Often used as a Gold Cup potential testing ground, the Ryanair Chase has been blessed with plenty of high profile entrants down the years looking to cut their teeth in a slightly smaller race, before moving up into higher quality fields.
2009 winner Imperial Commander is a prime example of this theory. The eight year old was sent off the 6/1 second favourite behind the highly rated and odds on favourite Voy Por Ustedes. Both were prominent throughout, but as the favourite’s jumping became sloppy, Paddy Brennan came through to take the victory. He backed up this win with Gold Cup success the following year, securing a big race double for Brennan and trainer Nigel Twiston-Davies.

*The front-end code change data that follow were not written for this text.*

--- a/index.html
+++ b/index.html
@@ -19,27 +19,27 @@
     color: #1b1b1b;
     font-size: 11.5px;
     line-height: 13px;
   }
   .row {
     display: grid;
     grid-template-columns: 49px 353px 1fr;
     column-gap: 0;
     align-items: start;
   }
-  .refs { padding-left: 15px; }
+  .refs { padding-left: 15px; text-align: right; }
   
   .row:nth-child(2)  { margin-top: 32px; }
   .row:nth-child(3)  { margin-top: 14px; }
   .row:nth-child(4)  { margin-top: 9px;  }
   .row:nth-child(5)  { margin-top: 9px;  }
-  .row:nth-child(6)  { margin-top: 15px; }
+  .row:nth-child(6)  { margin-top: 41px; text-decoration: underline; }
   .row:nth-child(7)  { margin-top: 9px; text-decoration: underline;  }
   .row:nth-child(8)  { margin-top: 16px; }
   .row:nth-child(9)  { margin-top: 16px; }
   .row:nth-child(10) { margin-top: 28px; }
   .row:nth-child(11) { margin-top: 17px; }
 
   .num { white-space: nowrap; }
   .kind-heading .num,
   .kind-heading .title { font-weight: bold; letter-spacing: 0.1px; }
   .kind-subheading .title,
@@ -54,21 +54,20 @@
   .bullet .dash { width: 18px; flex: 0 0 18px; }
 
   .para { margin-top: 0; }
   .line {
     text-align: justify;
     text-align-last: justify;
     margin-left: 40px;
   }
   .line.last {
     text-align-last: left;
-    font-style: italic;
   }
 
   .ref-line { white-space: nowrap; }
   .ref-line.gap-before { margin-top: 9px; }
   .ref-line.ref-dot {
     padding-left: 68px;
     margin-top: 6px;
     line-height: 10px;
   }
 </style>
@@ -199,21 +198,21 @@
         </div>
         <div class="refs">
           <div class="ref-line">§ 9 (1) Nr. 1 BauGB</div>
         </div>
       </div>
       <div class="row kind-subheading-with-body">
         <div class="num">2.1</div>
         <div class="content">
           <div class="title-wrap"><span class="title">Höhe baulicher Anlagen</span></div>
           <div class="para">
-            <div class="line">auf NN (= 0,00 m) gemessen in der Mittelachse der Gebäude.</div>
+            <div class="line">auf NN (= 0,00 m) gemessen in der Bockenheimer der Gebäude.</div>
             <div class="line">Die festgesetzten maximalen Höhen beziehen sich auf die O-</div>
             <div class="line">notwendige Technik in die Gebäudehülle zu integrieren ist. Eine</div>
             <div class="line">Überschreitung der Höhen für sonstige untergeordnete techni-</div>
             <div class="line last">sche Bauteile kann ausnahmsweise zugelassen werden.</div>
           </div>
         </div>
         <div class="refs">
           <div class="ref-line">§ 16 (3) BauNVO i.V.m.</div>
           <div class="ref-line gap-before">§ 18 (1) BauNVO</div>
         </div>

The next two Ryanair Chases were won by Albertas Run and A. P. McCoy. He started as a 14/1 outsider in 2010, but led from a long way out and stayed on gamely for a huge win. Jonjo O’Neill’s ten year old then became the first horse to successfully defend the Ryanair Chase title, as he produced a similar and equally impressive performance to pick up a second consecutive crown.
In 2012, Riverside Theatre became the first favourite to win the race since 2006, finishing strongly to narrowly deny Albertas Run a third straight win, and securing a second Ryanair Chase for trainer Nicky Henderson.
The duo of Colin and Joe Tizzard took the title in 2013, as their start seven year old Cue Card dismantled a high quality field from a 7/2 starting price, making all before stretching away for an impressive nine length victory.
2014’s instalment was a keenly contested affair, but it was David Pipe’s Dynaste who finally prevailed. The 7/4 favourite had to recover from a slow start and Tom Scudamore had plenty of work to do early on to catch up with the leaders. But once he did, he looked confident and moved away over the final few furlongs.
The surprise winner of last year’s Ryanair was Alan King’s 16/1 outsider Uxizandre. The French bred seven year old won the race from the front, jumping well at a steady pace, then finding more than his challengers over the final straight, leaving the highly rated duo of Ma Filleule (receiving her mares allowance of 7lb) and Don Cossack five lengths behind. Not only did this win provide King with his first winner of the week, but it was also A. P. McCoy’s last ever Cheltenham Festival winner before riding off into retirement!
In 2016, sadly the now rested Vautour was victorious in controversial circumstances. Rich Ricci told the horse racing world for weeks and months that he would run in the Gold Cup so this led to ante post carnage when they announced right before the festival that he would run in the Ryanair Chase. He absolutely hacked up, beating Valseur Lido, an extremely impressive performance but the race will always be remembered for the wrong reasons sadly.